Beveelt de gevangenneming van de verdachte, welk bevel afzonderlijk is geminuteerd.
Aldus gewezen door:
mr. T. van de Woestijne, voorzitter,
mr. R. Lonterman en mr. J.J. Peters, raadsheren,
in tegenwoordigheid van mr. C.E.C.N. Schlüter, griffier,
en op 7 mei 2025 ter openbare terechtzitting uitgesproken.
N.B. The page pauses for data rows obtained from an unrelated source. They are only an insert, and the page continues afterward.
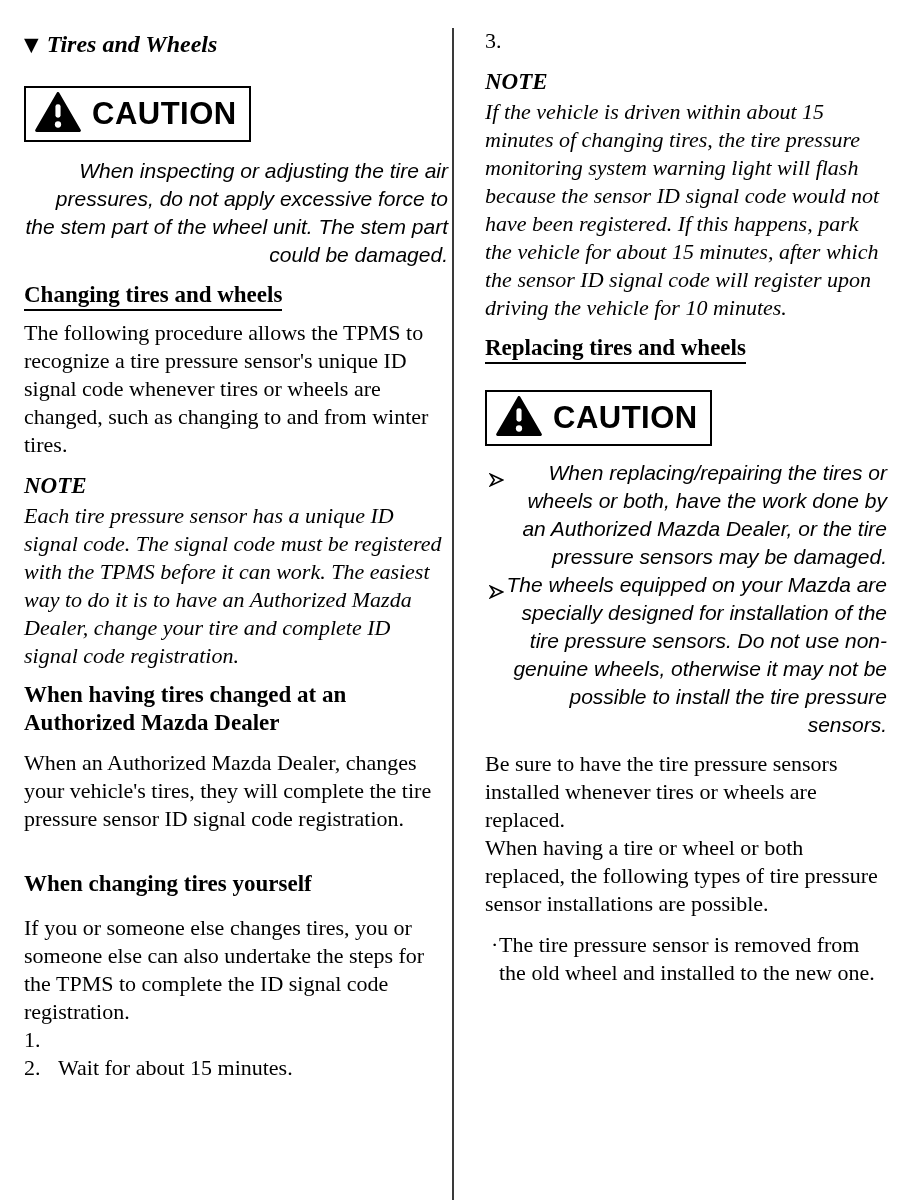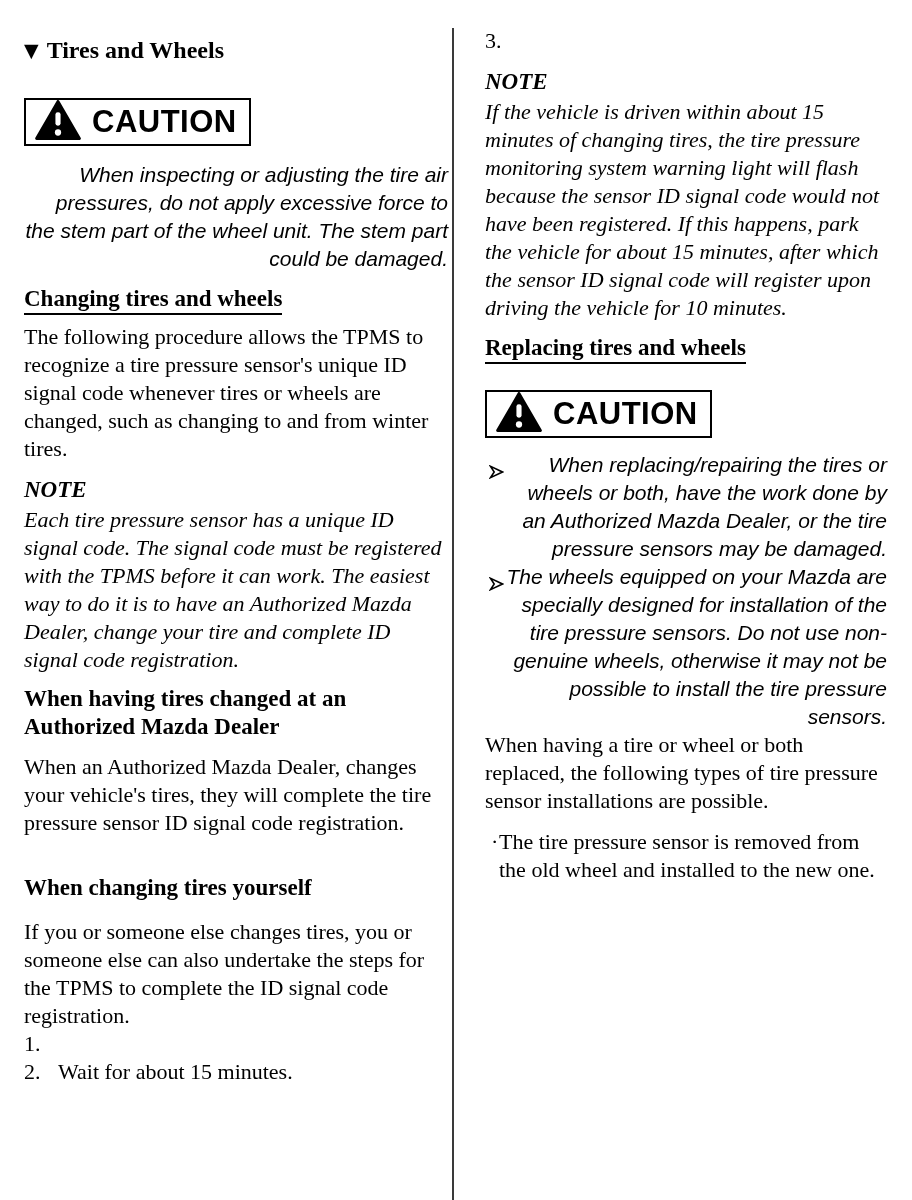--- a/index.html
+++ b/index.html
@@ -16,34 +16,35 @@
     position:absolute; left:452px; top:28px;
     width:2px; height:1172px;
     background:#3a3a3a;
   }
   .col { position:absolute; top:0; }
   .col-left  { left:24px;  width:424px; }
   .col-right { left:485px; width:402px; }
 
   .section-title {
     margin-top:30px;
-    font-weight:700; font-size:24px; line-height:40px;
+    font-weight:700; font-size:24px; line-height:28px;
     font-family:"Liberation Serif","DejaVu Serif",serif;
+    font-style:italic;
   }
   .section-title .tri {
     font-family:"DejaVu Sans",sans-serif;
     font-size:19px; margin-right:8px; vertical-align:1px;
   }
 
   .caution-box {
     display:flex; align-items:center; gap:11px;
     width:max-content;
     border:2px solid #000;
     padding:4px 12px 4px 9px;
-    height:48px;
+    height:56px;
     background:#fff;
   }
   .caution-box .label {
     font-family:"Liberation Sans","DejaVu Sans",sans-serif;
     font-weight:700; font-size:31px; letter-spacing:0.5px;
   }
   .mt-caution1 { margin-top:28px; }
   .mt-caution2 { margin-top:25px; }
 
   .sans-italic {
@@ -186,20 +187,21 @@
       <li>
         <span class="marker">
           <svg width="15" height="14" viewBox="0 0 15 14" aria-hidden="true">
             <path d="M1.6 12.6 L13.4 7 L1.6 1.4 L5.2 7 Z" fill="#fff" stroke="#000" stroke-width="1.6" stroke-linejoin="miter"></path>
           </svg>
         </span>
         <span class="txt">The wheels equipped on your Mazda are specially designed for installation of the tire pressure sensors. Do not use non-genuine wheels, otherwise it may not be possible to install the tire pressure sensors.</span>
       </li>
     </ul>
 
+    <p class="body-para mt11">Be sure to have the tire pressure sensors installed whenever tires or wheels are replaced.</p>
     <p class="body-para">When having a tire or wheel or both replaced, the following types of tire pressure sensor installations are possible.</p>
 
     <ul class="dot-list">
       <li>
         <span class="dot">·</span>
         <span class="txt">The tire pressure sensor is removed from the old wheel and installed to the new one.</span>
       </li>
     </ul>
   </div>
 </div>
Mr. J.J. Peters is buiten staat dit arrest mede te ondertekenen.

Voetnoten

1.Hierna wordt, tenzij anders vermeld, verwezen naar het eindproces-verbaal van de politie, Districtsrecherche Eindhoven, proces-verbaalnummer 2021026176, onderzoek Baldock, opgemaakt door verbalisant [verbalisant 9] , ondertekend en gesloten op 4 augustus 2021, doorgenummerde dossierpagina’s 1-348, bevattende een verzameling op ambtseed dan wel ambtsbelofte opgemaakte processen-verbaal en daarin gerelateerde bijlagen, alsmede geschriften (Bron I). Alle tot het bewijs gebezigde processen-verbaal zijn in de wettelijke vorm opgemaakt door daartoe bevoegde verbalisanten en alle verklaringen zijn, voor zover nodig, zakelijk weergegeven.